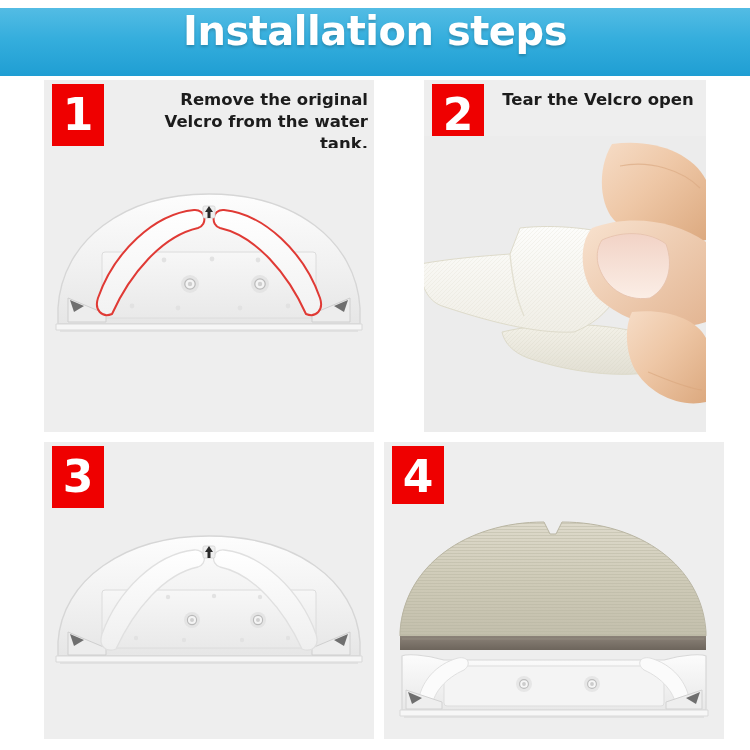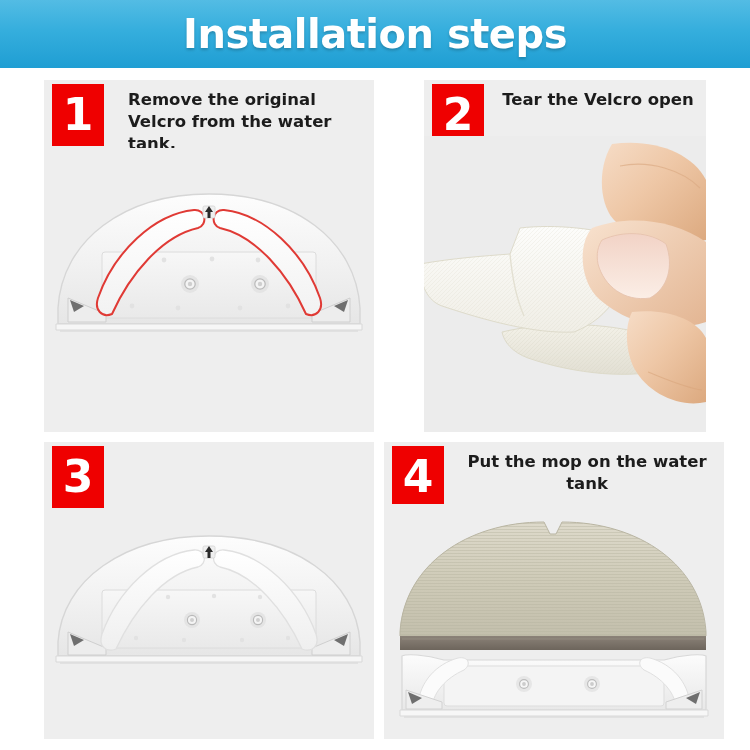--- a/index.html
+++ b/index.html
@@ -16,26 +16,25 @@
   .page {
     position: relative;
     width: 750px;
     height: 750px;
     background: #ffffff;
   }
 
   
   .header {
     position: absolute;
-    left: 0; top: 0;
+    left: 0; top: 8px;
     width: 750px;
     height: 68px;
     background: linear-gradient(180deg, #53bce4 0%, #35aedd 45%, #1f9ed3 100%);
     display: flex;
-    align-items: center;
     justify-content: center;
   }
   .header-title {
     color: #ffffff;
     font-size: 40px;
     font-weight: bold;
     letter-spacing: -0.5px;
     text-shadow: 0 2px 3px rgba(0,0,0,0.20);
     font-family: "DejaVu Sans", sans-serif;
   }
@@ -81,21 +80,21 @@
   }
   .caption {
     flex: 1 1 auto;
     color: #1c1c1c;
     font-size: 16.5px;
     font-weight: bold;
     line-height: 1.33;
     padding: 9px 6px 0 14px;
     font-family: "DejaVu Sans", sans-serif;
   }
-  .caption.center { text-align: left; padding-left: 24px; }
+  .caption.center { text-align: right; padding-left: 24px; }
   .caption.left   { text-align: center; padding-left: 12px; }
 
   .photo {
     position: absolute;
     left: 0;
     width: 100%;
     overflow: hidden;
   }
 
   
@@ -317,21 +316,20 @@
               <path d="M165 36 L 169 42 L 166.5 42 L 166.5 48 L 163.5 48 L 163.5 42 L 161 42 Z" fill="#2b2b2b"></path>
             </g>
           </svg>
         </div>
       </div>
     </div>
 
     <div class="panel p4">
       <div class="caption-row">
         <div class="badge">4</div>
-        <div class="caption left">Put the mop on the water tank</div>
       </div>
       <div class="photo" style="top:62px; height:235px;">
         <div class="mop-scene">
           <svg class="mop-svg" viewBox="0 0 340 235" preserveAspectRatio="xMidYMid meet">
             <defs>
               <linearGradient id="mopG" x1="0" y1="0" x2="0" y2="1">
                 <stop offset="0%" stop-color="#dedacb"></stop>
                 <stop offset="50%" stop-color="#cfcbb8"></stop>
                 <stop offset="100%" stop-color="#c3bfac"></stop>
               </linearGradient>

● ● ●

**Work required:** The reply should hold only the lines of the listing above starting at the line containing "height: 750px;" and ending at the line containing "padding: 9px 6px 0 14px;", exactly as written.

**Written reply:**
     height: 750px;
     background: #ffffff;
   }
 
   
   .header {
     position: absolute;
-    left: 0; top: 0;
+    left: 0; top: 8px;
     width: 750px;
     height: 68px;
     background: linear-gradient(180deg, #53bce4 0%, #35aedd 45%, #1f9ed3 100%);
     display: flex;
-    align-items: center;
     justify-content: center;
   }
   .header-title {
     color: #ffffff;
     font-size: 40px;
     font-weight: bold;
     letter-spacing: -0.5px;
     text-shadow: 0 2px 3px rgba(0,0,0,0.20);
     font-family: "DejaVu Sans", sans-serif;
   }
@@ -81,21 +80,21 @@
   }
   .caption {
     flex: 1 1 auto;
     color: #1c1c1c;
     font-size: 16.5px;
     font-weight: bold;
     line-height: 1.33;
     padding: 9px 6px 0 14px;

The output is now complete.